Второй рабочий — Алексей. Он ясно видел свою цель: женщины и приятное времяпрепровождение. Для этого нужны были деньги. Алексей являлся на работу и начинал вкалывать в поте лица. Он был высокий, сильный, постоянно смеялся, лучился зубами и глазами, черта мог свернуть. Когда переставал улыбаться, глаза становились белые, пронзительные, криминальные. Если надо было вышибить у хозяйки дополнительную сумму, посылали Алексея, а бригадир оставался в стороне. Он как бы выше этого и как бы бессребреник. Ему вообще ничего не надо. Он и так может работать, за бесплатно.

Алексей напирал, как бык. Люля противостояла, как гладиатор. Между ними шла нескончаемая коррида.

Третьим в бригаде работал плотник, трогательный человек. Алкоголик. Он работал для того, чтобы скопить себе на похороны, не вводить семью в расход. Трезвым он бывал в первую половину дня. Потом доставал откуда-то бутылку, и после обеда, вернее, начиная с обеда разворачивалось иное полотно жизни.

Месяцев норовил дружить с бригадой и даже пил. Он увлекался новыми людьми, находил в них уникальные качества.

Люля противилась этой дружбе, говорила, что надо соблюдать дистанцию. Если подпустить близко, перестанут уважать и в конце концов обворуют и напортачат.

— Как тебе не стыдно, — укорял Месяцев. — Они такие же люди.

— Да, — соглашалась Люля, — такие же люди, но без совести.

В конце концов Люля оказалась права. Рабочих интересовали только деньги, но даже за деньги они не хотели работать. И кончилось тем, что халтурно сварили трубу, шов разошелся и вода залила нижний этаж. Пришлось делать ремонт соседям.

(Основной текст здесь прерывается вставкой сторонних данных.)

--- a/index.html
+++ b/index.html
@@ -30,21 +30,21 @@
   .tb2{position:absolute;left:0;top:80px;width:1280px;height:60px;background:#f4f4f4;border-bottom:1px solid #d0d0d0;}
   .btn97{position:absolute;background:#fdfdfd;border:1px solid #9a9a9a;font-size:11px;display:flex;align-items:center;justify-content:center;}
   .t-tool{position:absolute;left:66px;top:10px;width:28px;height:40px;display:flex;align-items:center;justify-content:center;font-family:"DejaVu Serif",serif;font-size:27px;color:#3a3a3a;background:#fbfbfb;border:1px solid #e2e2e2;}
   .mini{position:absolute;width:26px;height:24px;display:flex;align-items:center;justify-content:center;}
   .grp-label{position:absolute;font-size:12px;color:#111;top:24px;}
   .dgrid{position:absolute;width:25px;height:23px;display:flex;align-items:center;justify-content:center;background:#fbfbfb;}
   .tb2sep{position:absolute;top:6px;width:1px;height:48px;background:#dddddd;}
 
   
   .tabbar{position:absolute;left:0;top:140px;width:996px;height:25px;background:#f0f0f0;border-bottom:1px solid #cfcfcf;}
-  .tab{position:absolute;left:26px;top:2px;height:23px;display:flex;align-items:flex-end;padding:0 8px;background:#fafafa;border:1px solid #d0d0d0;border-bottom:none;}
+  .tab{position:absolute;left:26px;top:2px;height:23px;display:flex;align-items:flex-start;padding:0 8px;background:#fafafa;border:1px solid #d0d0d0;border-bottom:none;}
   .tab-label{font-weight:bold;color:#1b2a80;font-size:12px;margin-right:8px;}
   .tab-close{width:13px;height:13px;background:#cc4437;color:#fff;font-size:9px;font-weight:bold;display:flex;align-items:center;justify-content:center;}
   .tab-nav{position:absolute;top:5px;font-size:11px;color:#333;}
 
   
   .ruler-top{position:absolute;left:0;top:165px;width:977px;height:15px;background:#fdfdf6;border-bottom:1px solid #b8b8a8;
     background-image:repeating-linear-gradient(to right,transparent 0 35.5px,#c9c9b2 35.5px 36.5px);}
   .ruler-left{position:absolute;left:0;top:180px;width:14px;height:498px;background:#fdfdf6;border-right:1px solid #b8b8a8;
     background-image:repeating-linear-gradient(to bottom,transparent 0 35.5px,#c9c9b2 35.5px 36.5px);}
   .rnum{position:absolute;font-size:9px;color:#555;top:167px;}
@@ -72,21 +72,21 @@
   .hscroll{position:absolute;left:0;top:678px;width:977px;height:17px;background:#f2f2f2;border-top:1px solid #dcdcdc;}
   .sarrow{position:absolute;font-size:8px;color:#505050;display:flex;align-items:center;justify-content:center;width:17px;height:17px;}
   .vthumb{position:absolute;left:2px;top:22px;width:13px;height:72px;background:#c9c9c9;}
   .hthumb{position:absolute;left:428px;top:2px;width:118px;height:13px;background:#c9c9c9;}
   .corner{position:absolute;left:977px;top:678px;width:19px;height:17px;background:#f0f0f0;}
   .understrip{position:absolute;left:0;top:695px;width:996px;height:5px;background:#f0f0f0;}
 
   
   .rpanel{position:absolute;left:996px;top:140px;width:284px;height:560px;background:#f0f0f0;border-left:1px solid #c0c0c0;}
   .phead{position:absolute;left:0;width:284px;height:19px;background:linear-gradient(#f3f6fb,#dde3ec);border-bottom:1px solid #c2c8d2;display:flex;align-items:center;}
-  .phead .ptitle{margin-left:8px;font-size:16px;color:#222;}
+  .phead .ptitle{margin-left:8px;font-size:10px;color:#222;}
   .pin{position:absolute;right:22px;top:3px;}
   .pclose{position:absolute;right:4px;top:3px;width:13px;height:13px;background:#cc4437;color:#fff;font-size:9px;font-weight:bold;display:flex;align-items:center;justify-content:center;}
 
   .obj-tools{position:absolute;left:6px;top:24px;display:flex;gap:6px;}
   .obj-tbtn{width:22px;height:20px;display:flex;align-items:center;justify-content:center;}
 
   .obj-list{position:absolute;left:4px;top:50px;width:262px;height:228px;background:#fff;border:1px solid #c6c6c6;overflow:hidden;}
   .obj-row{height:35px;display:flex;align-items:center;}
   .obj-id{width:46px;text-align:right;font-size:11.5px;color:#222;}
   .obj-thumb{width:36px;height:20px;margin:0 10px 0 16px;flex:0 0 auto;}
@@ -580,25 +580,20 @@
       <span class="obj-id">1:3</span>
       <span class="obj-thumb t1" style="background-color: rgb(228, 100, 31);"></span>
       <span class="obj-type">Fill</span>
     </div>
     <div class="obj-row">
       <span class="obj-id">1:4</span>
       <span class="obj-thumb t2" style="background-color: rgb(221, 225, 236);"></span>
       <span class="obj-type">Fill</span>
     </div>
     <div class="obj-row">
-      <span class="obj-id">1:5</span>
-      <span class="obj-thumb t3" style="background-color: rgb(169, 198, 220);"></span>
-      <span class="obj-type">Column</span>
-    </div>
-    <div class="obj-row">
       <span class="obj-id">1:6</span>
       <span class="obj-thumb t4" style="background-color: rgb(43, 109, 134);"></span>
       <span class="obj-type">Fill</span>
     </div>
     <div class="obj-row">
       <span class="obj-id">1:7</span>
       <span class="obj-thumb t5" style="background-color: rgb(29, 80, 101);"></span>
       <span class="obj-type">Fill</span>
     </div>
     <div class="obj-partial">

— Ну что? — спрашивала Люля. — Кто прав?

— Ты, — признавал Месяцев.

Люля действительно была права во всех случаях. Она всегда выражала дельные практические суждения, и становилось очевидно, что она прирожденный администратор. У нее была замечательная память и масса поверхностных знаний во всех областях. Она помнила все телефоны и знала всю деловую Москву. И знала, как надо поступать в том или ином случае. Все переговоры с Гюнтером она взяла на себя, и Месяцев видел, что Гюнтер ее боится.

Люля знала, как надо питаться, чтобы сохранить здоровье и форму. Хозяйство вела Тереза — глуховатая немка, из этнических немцев. Тереза была молчаливая и чистоплотная. Приходила и уходила. Это стоило денег, но Люля знала, где нужно экономить, а где нет. Нельзя экономить на своем здоровье, внешнем виде и душевном равновесии. Иногда закатывала приемы на сорок человек.

— Это надо, — говорила она. — Рука дающего да вознаграждена будет.

И в самом деле, после сабантуев подолгу держалось радостное, повышенное настроение.

У Ирины любой пустяк вырастал в неразрешимую проблему. А у Люли наоборот: неразрешимая проблема сводилась до пустяка.

Месяцев работал в своем кабинете-студии, готовил новую программу. От долгого сидения в нем накапливалось статическое электричество, он шел в половину Люли, находил ее там — радостную, оживленную, занятую. И каждый раз не верил: неужели ему такое счастье?

Муза Савельева решила сменить тактику ожидания на тактику психологического давления. Друзья и знакомые должны открыто выражать свой протест. При встрече — не здороваться и не подавать руки. А по возможности — устремлять гневный, негодующий взор. Как в опере. Человек-укор. Игорь должен понять, что его круг восстал против измены. Ему станет стыдно, и он вернется.

— Он не вернется, — обреченно сказала Ирина. — Он меня любил тридцать лет. Теперь там будет любить тридцать лет. Он так устроен. Это его цикл.